Published in final edited form as: Child Dev Perspect. 2015 Mar 12;9(2):74–78. doi: 10.1111/cdep.12110

Slowing Down Fast Mapping: Redefining the Dynamics of Word Learning

Sarah C Kucker 1, Bob McMurray 2, Larissa K Samuelson 3
PMCID: PMC4764087  NIHMSID: NIHMS736244  PMID: 26918026

Abstract

In this article, we review literature on word learning and propose a theoretical account of how lexical knowledge and word use emerge and develop over time. We contend that the developing lexical system is built on processes that support children’s in-the-moment word usage interacting with processes that create long-term learning. We argue for a new characterization of word learning in which simple mechanisms like association and competition, and the interaction between the two, guide children’s selection of referents and word use in the moment. This in turn strengthens and refines the network of relationships in the lexicon, improving referent selection and use in future encounters with words. By integrating in-the-moment word use with long-term learning through simple domain-general mechanisms, this account highlights the dynamic nature of word learning and creates a broader framework for understanding language and cognitive development more generally.
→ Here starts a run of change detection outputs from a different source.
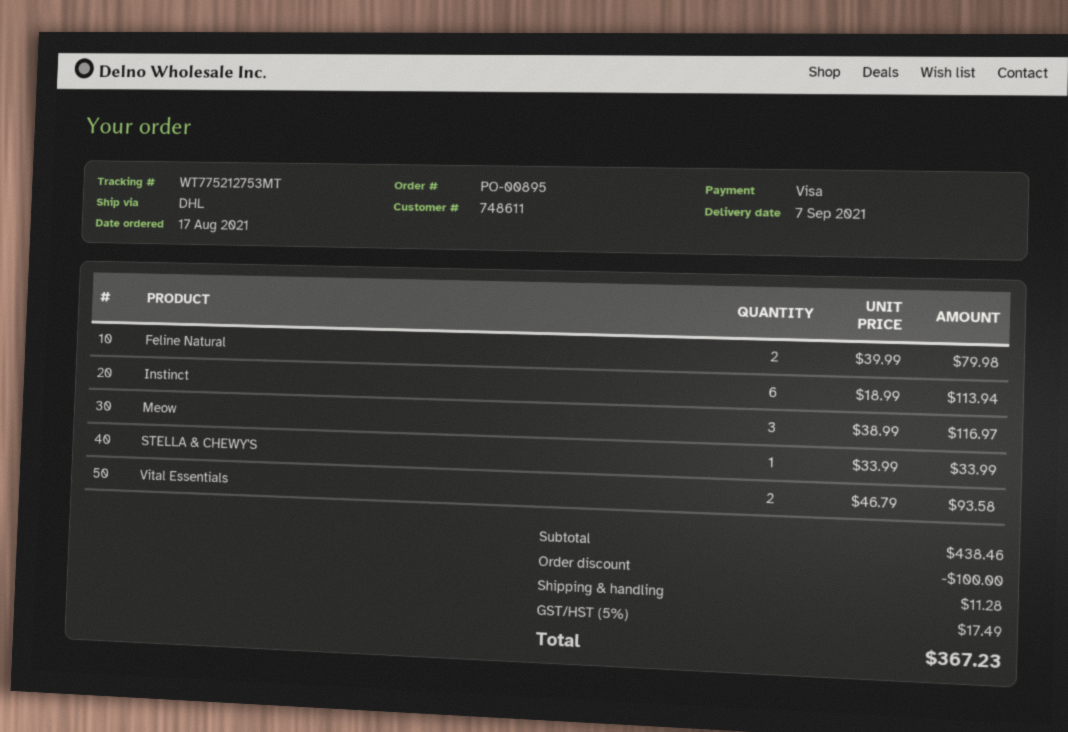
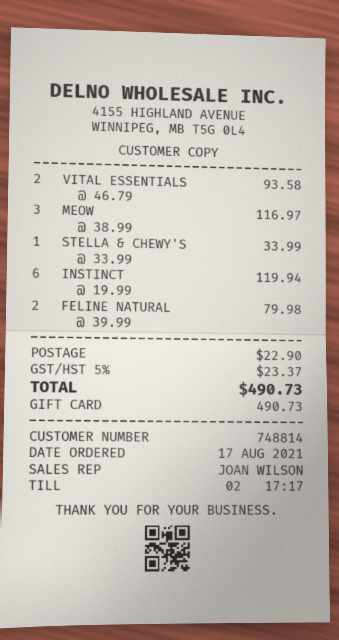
customer number: 748611 -> 748814
payment method: Visa -> gift card
Instinct: 6 x 18.99 = 113.94 -> 6 x 19.99 = 119.94
discount: 100.00 -> none
shipping: 11.28 -> 22.90
tax: 5% = 17.49 -> 5% = 23.37
total: 367.23 -> 490.73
Keywords: word learning, fast mapping, language development


Word learning in children has been described as a sequence of events: an initial fast-mapping process in which children form preliminary links between words and referents, followed by slow mapping that builds on these memories (1). While a few studies have examined slow mapping (e.g. 2, 3), most research on early word learning has emphasized fast mapping. Researchers have framed this stage in terms of ambiguity; given the many kinds of words to learn, the learner’s lack of knowledge, and the minimal information in the moment, the task of mapping a novel word to its meaning seems underconstrained. This has resulted in claims that domain-specific processes internal to the child interpretive biases or social-pragmatic skills overcome ambiguity and serve as the fundamental route to learning words.
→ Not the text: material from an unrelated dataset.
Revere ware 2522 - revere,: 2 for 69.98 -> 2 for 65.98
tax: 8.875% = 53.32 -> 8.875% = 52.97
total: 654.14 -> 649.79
Much work on fast and slow mapping has assumed two distinct learning periods operating in a stage-like manner. In this article, we argue that the distinction between fast and slow mapping is unwarranted separate stages are not needed, and the data do not support such a distinction. It is more fruitful to distinguish the processes that support word learning in terms of their time course, and the behavioral and functional goals they serve. This point of view reduces the need for specialized mechanisms, leaving domain-general mechanisms to solve the problem of referential ambiguity and account for early word-learning behavior.
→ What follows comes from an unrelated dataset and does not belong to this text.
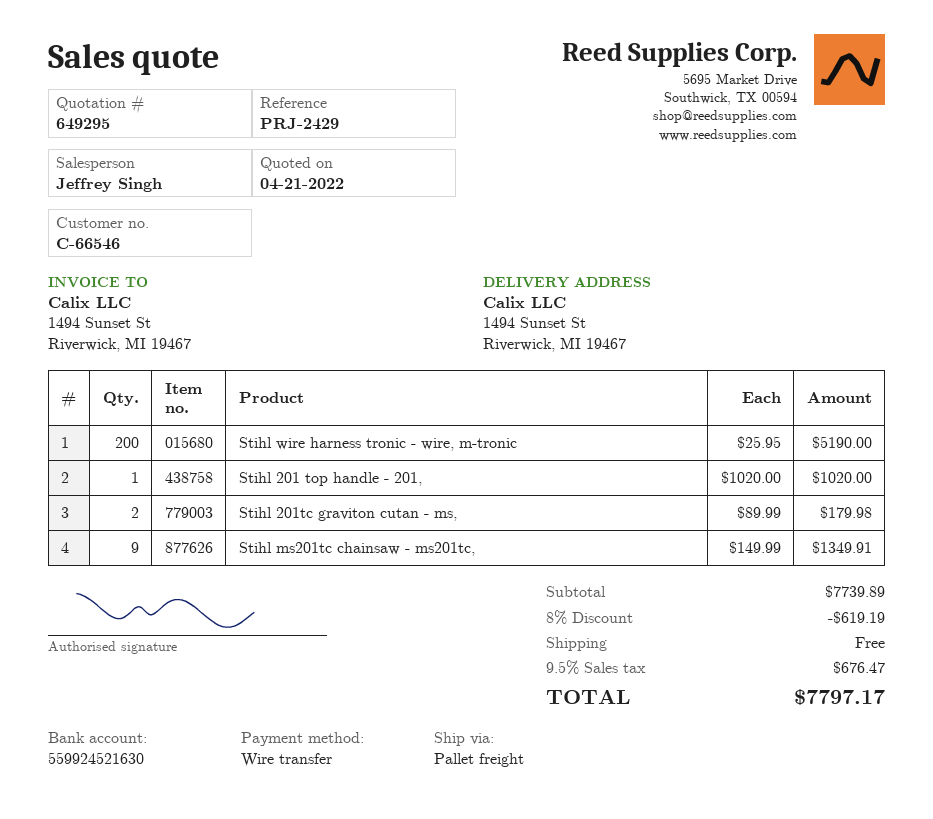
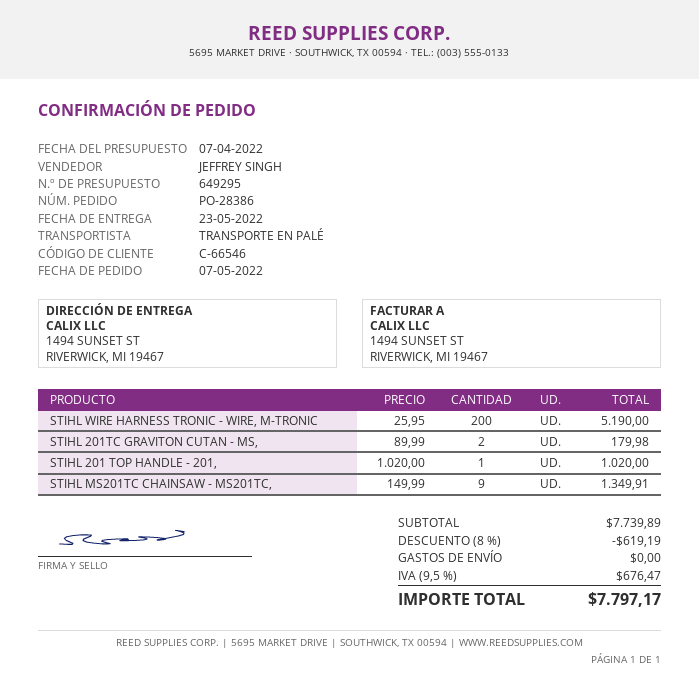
quote date: 2022-04-21 -> 2022-04-07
Findings from recent studies are consistent with the idea that children’s lexical development involves processes operating over two distinct but interactive time scales. In situation time, children determine a referent or produce a word to support communication in the moment. Over the longer developmental time of repeated encounters or uses of a word, a network of mappings between words and concepts is created and refined. While this distinction is similar superficially to fast and slow mapping, communicating in the moment and refining words over experience are functionally distinct behaviors that accomplish distinct goals. Consequently, these processes do not operate sequentially, though they each may influence the child simultaneously. Thus, in situation time, a confluence of mechanisms helps the child behave and communicate. The outcome of such processes may be a form of inferring, solving problems, or satisfying constraints but, as we will argue, these processes are not isomorphic with learning and any learning they produce is minor. In contrast, in developmental time, a slow and gradual learning process augments and refines the network of accumulating mappings built from the outcome of situation time processes and slower associative/statistical mechanisms, forming a durable vocabulary.

In the following sections of this article, we review recent literature on word learning and describe how lexical knowledge and word use emerge over time. We highlight two unique consequences of our reframing: that the goal of biases, constraints, and other fast-mapping processes proposed to deal with referential ambiguity is not learning, and that learning may be based on a range of simple mechanisms, some of which had previously been ruled out as too gradual. In addition, we show how this approach provides new insight into the relation between the processes that support word learning and word use, and also connects developments in word learning to language acquisition and cognition through its reliance on domain-general mechanisms.

Motivation

The case for independent time scales is best illustrated by two complementary lines of research. In a seminal study by Horst and Samuelson (4), 24-month-old children were given a standard fast-mapping experience—a novel name in the context of one novel and two known objects. Children selected the novel object accurately. Nevertheless, five minutes later they were unable to remember the novel name. Another study (5) replicated this effect with 24-month-olds and also found that by 30 months, children could retain the novel name over a short delay. While we would not claim that children learn nothing from fast-mapping experiences, these studies illustrate that whatever learning does occur is minor and does not support even short-term recall.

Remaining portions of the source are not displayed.